New Kickoff Rule Benefits the Burgh

I thought I'd make a short poast about the new kickoff rule. First of all I hate it and it stanks mainly due to the principle on which it is based. And that is ''protecting the players.'' This facade has been eating away at me, as it is just another example of the pansyfication of America. Back in the old days you could knock teeth out, beat dudes up, and throw late hits. You could also say the word fag, spank your children, watch boxing, and use lead based paint. Seatbelts and helmets were suggestions and you could tell a woman to go put her curlers in without an HR complaint. Sadly these days are behind us. Fortunately we have a small rear-view mirror :)

But I digress...


This poast aims to examine the impact of this new rule on our Pittsburgh Steelers. Dive on in!

In case nobody knows what I'm talking about, the new rule moved Kickoffs from the 30 to the 35. Those five yards are the difference between a returner getting the ball at maybe the one or just barely into the EZ, and getting it deep in the EZ. That difference equates to more touchbacks.

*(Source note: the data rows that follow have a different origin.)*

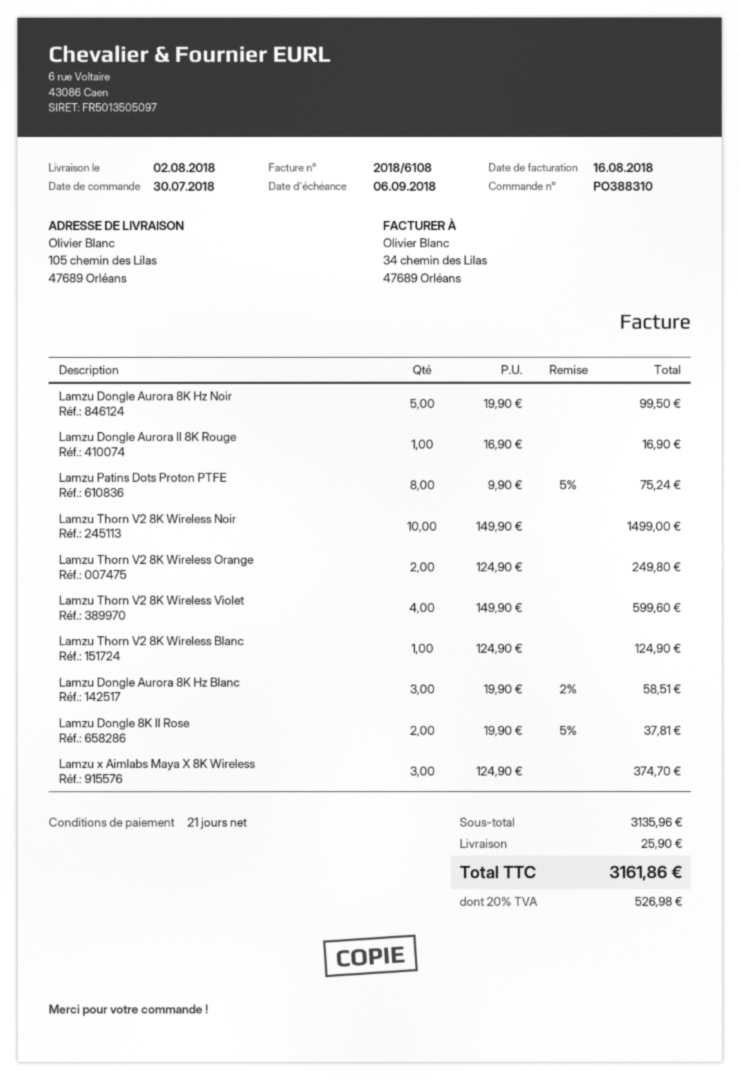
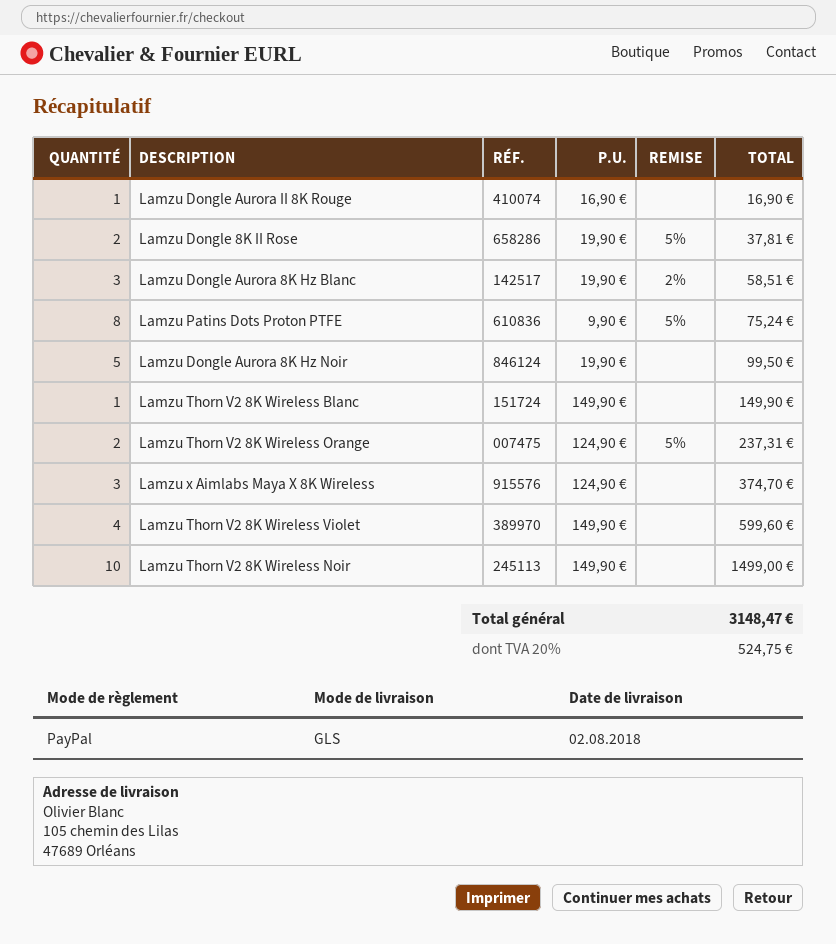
Lamzu Thorn V2 8K Wireless Orange: 2 x 124.90 = 249.80 -> 2 x 124.90 - 5% = 237.31
Lamzu Thorn V2 8K Wireless Blanc: 1 x 124.90 = 124.90 -> 1 x 149.90 = 149.90
shipping: 25.90 -> none
tax: 20% = 526.98 -> 20% = 524.75
total: 3161.86 -> 3148.47

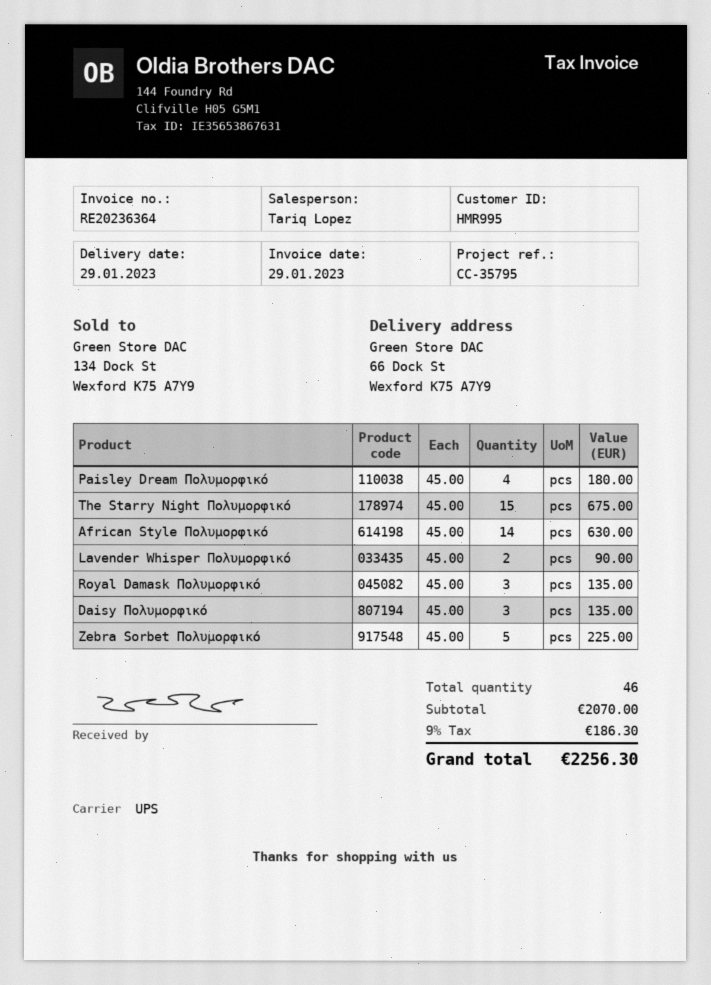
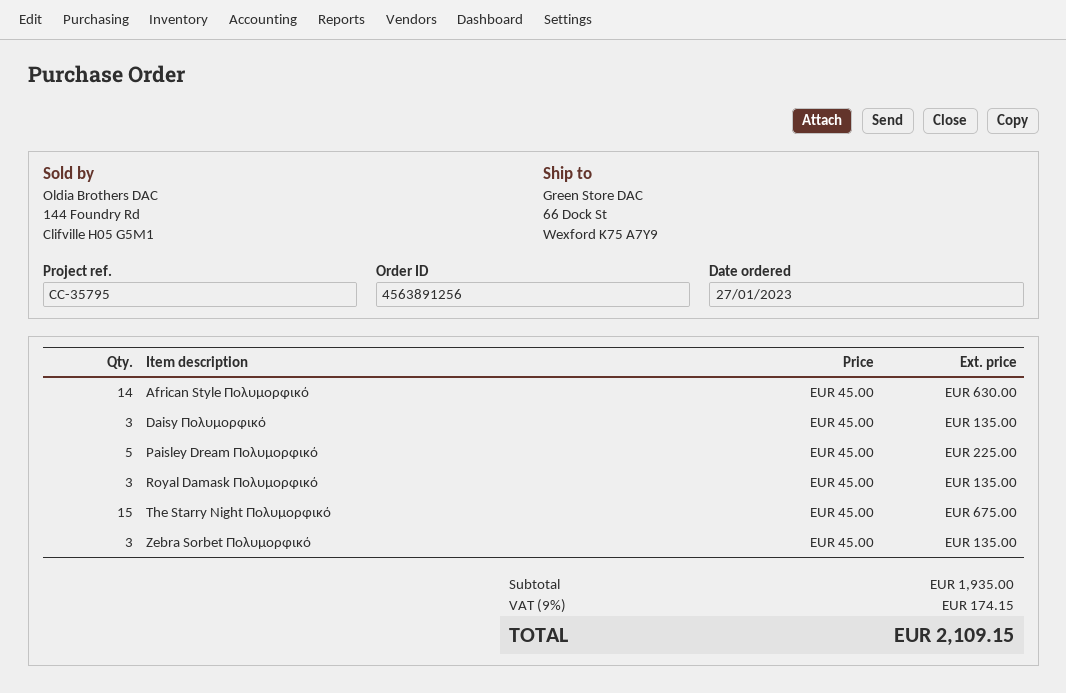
Paisley Dream Πολυμορφικό: 4 x 45.00 = 180.00 -> 5 x 45.00 = 225.00
Lavender Whisper Πολυμορφικό: 2 x 45.00 = 90.00 -> none
Zebra Sorbet Πολυμορφικό: 5 x 45.00 = 225.00 -> 3 x 45.00 = 135.00
subtotal: 2070.00 -> 1935.00
tax: 9% = 186.30 -> 9% = 174.15
total: 2256.30 -> 2109.15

The stats show that in the 2010 season, about 80% of kicks were returned. The other week in the preseason: 68%. And I'm willing to bet that was a larger than normal number due to coaches wanting to practice kick returns in many cases.

Thanks to footballoutsiders, people with much more time than I have, we can see that Pittsburgh ranked 7th in Average starting field position last year. We typically started on the 31 yard line on average. That's a very solid place to start.

Our coverage unit however more or less negated that advantage. We allowed teams to start around the 29-30 on average.


Now these stats reflect starting field position for ANY drive, Meaning that INTs and Fumbles are included. So what can we discern? Well I'll be captain obvious here and say that our team had a very good turnover differential of +17. We took it away 35 times (21 picks and 14 fumble recoveries). That was good for 2nd in the league in 2010.

What this tells me is that our high quantity of turnovers is more responsible for our solid starting field position, much moreso than the return game.

On the flip side, we hardly gave the ball away last year and so we can apply the same logic. Opponents having nearly the same starting position as us reveals that THEIR return games are responsible for this, not takeaways.



What's the point then? Well, with the new kickoff rule we're likely to be able to get more touchbacks. Touchbacks will help us avoid some of the ST disasters we've seen in the past. And it will keep teams backed up more. Those 10 yards from the 30 to the 20 will give Lebeau 3 more downs to force a mistake. In addition, we have more potential to force even WORSE field position with a sack at the 20. I expect teams to be a bit more cautious when they play us if they start from the 20.


We however, do not have an amazing return game, we probably will have a slightly lower starting field position but not by much this year. I'm willing to bet our opponents' will drop more than ours.


So in conclusion, while it sucks to see the NFL losing its balls and big hits and exciting returns, we can breathe a sigh of relief knowing that it will actually be good for us in the long run. Sure maybe there's one TD Brown might not get to return, but that beats Joshua Cribbs surprising us with a pair of TDs or even a handful of 30-40 yard returns.


Of course this is all assuming that Suisham or whoever can kick the ball into the EZ consistantly. We saw that Suisham suddenly had a monster leg in the playoffs for KOs, so perhaps that'll continue.


What do you think? Do you agree with my thoughtages, do you like the rule at all?